Originally released on the famed Neat Label in 1984, Cloven Hoof’s eponymous debut album is, I think, one of the great unsung albums of British metal from the period that immediately followed the fading of the NWoBHM movement. Like compatriots Tokyo Blade, Cloven Hoof were a fine band who paid the price career-wise for no more heinous a crime than simply missing the boat.

Hence CH is largely forgotten, despite reasonably frequent reissues, of which this by the doughty Dissonance imprint is the latest. It’s largely unadorned, save for three bonus tracks (which sound to me like they might be from a session for BBC Radio’s Friday Rock Show recorded in 1983, although no information accompanied the digital link I was sent for review purposes); What you see, or rather hear, is what you get and that is good, solid, meat and potatoes Brit metal with the odd yank (read: Manowar) influence thrown in to add a bit of colour.

Cloven Hoof the track opens proceedings, a doomy tale of Walpurgis Nacht and Witches chants, the guitars of Steve Rounds cutting through the ether nicely as do the surprisingly good vocals of David Potter. Many British bands from this era were blighted by weak vocals, but not so the ‘Hoof; Potter could pretty much handle everything thrown his way, his standout on this particular album being the galloping Gates of Gehenna. Elsewhere even material that reeks of Judas Priest (Crack the Whip and, to a lesser extent Night Stalker) holds no fears for Mr Potter, and it’s a shame that he didn’t make more of a name for himself, either in Cloven Hoof or elsewhere. Gates of Gehenna could easily have appeared on Manowar’s roughly contemporaneous Into Glory Ride album, such is it’s quality, which always begs the nagging question: Would Cloven Hoof have succeeded had they been American? I think they might well have done.

Especially had they released the I-can’t-believe-it’s-not-Halford radio-friendly monstrousness of Crack the Whip in the US. Surely an offcut from Screaming for Vengeance, this is prime Brit pop metal, bar none and features some great bass playing by stalwart member Lee Payne. Why wasn’t it a hit? So many questions – more questions than answers, that’s for sure, especially when they were able to back Crack… up with melodic metal of the quality of Laying Down the Law to little or no general acclaim. Perhaps it was the band’s insistence on dressing up in silly stage clothes that took the World’s notice away from the sheer, coruscating quality of the music… Really, who knows?

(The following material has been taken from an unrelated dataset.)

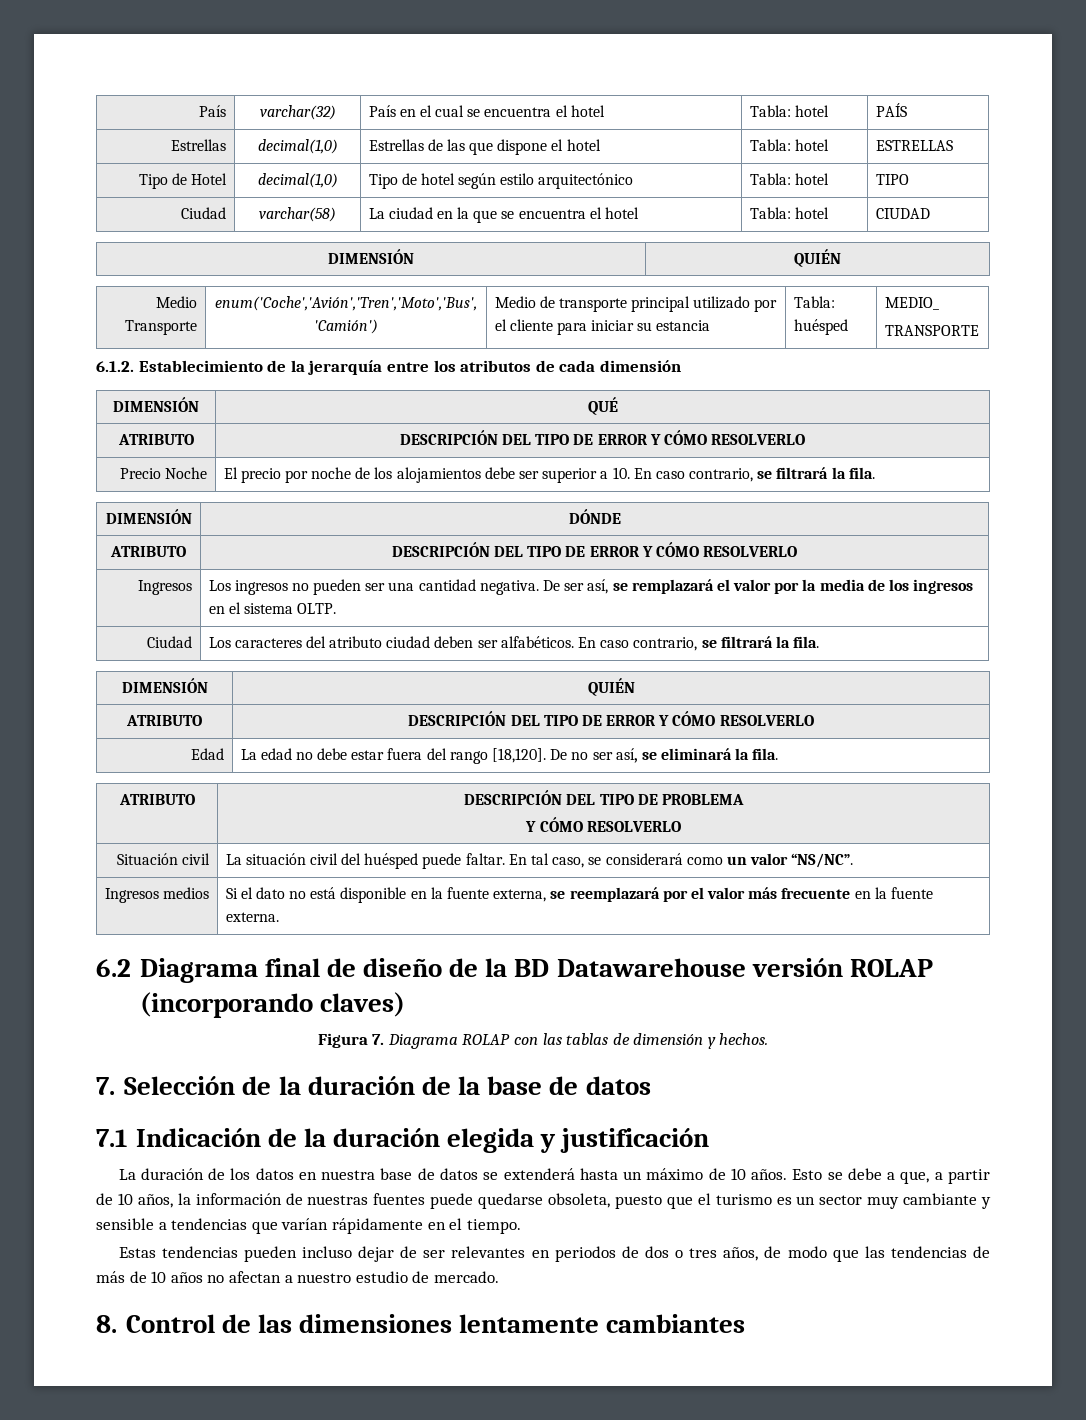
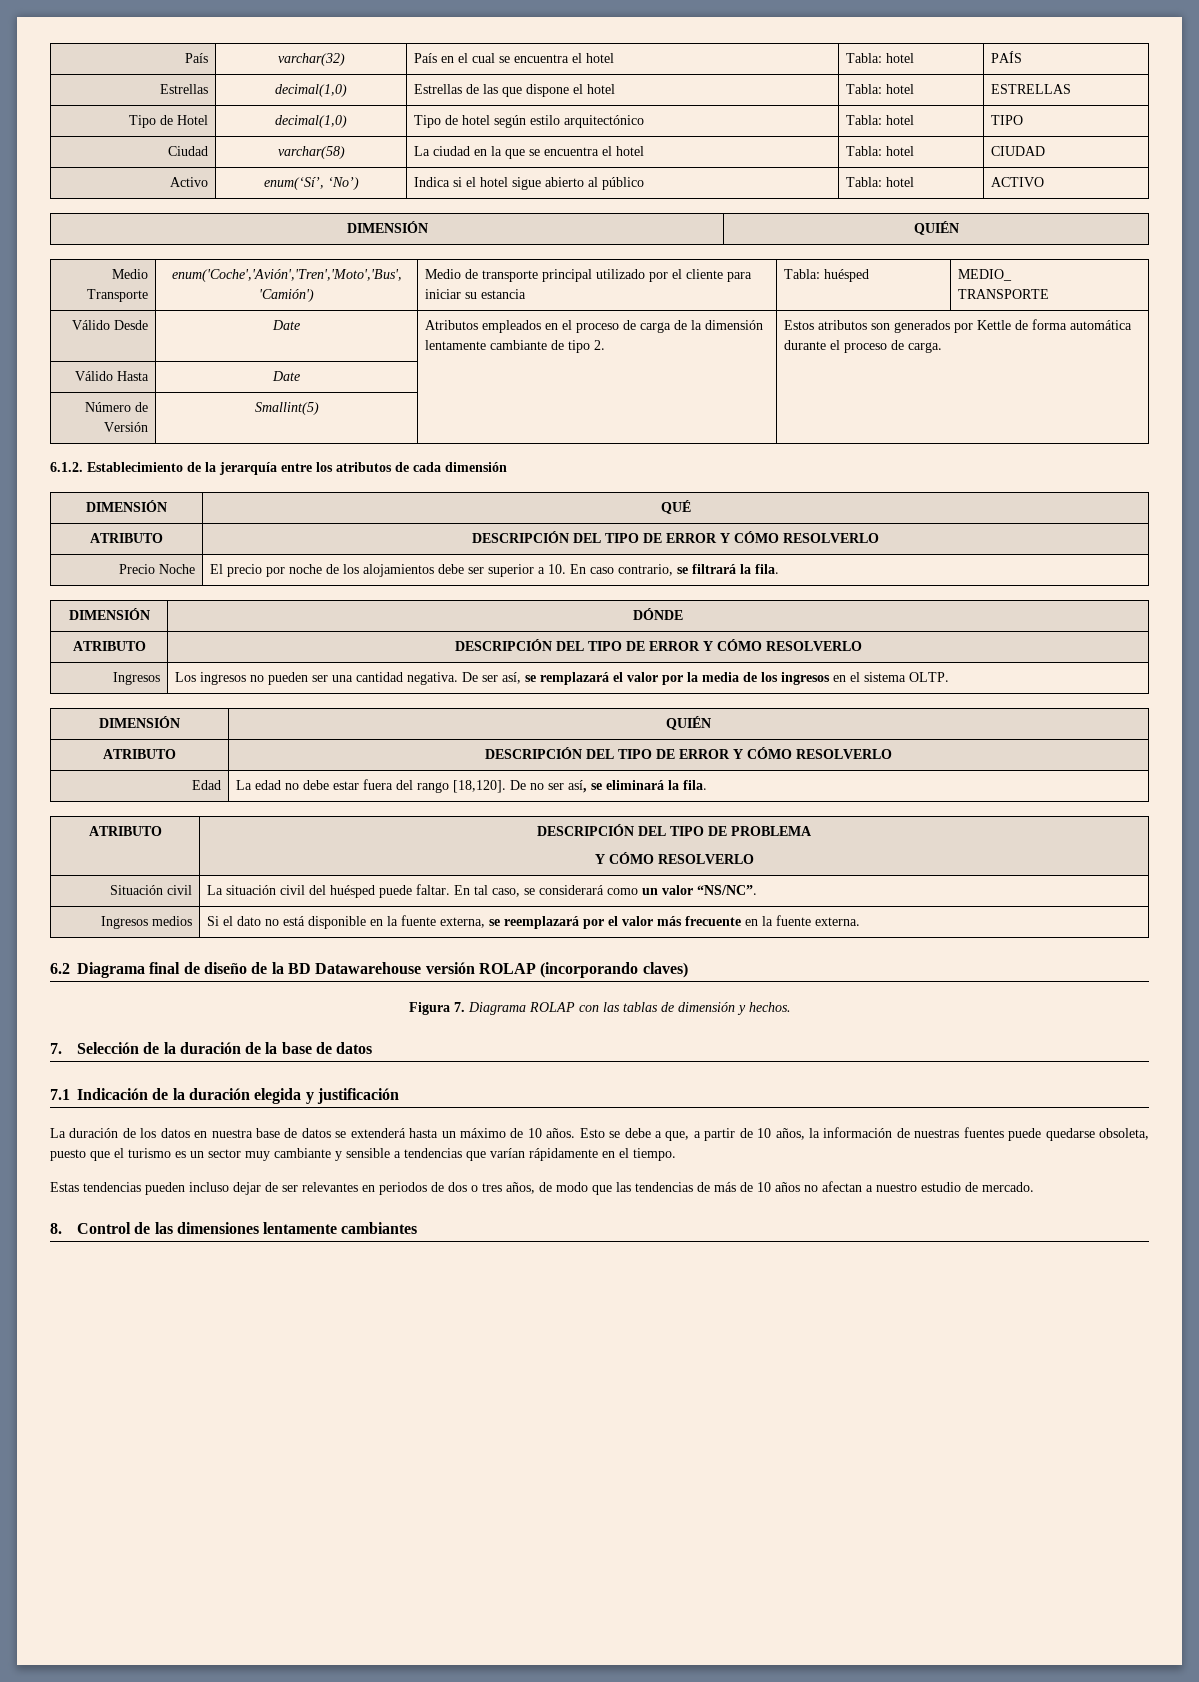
+ Activo | enum(‘Sí’, ‘No’) | Indica si el hotel sigue abierto al público | Tabla: hotel | ACTIVO
+ Válido Desde | Date | Atributos empleados en el proceso de carga de la dimensión lentamente cambiante de tipo 2. | Estos atributos son generados por Kettle de forma automática durante el proceso de carga.
+ Válido Hasta | Date | |
+ Número de Versión | Smallint(5) | |
- Ciudad | Los caracteres del atributo ciudad deben ser alfabéticos. En caso contrario, se filtrará la fila.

The 1984 version of the album ended with the epic, nine-minute long Return of the Passover, a quite superb exhibition of what we’d now call doom but back then was just plain old heavy metal, Rounds shines again with some quite splendid riffage, those Manowar influences coming through again in the form of Kevin Pountney’s drumming, and Potter delivering another commanding vocal. Venom and Satan aside, nobody in British metal at an ‘indy’ level could touch Cloven Hoof at this point.

The three session tracks – Laying Down the Law and Crack the Whip are reprised, whilst the elsewhere-unreleased Road of Eagles makes a bonus appearance – are not as good, production wise, which seems amazing to say about a release that came out on the perennially-cheap sounding Neat Records label, though they do show just how much the band had progressed in the short time between the two recordings. Things were not to be, however, and the band experienced a long series of travails, which hopefully will end now as they release an all new album this week, featuring band stalwart and bassist Lee Payne, the one surviving member from those eighties ‘glory’ days.

If you’ve never heard of Cloven Hoof before, or if you are exploring the time from 1983-95 which amounts to British underground metal’s dark ages, then this album is well worth a punt.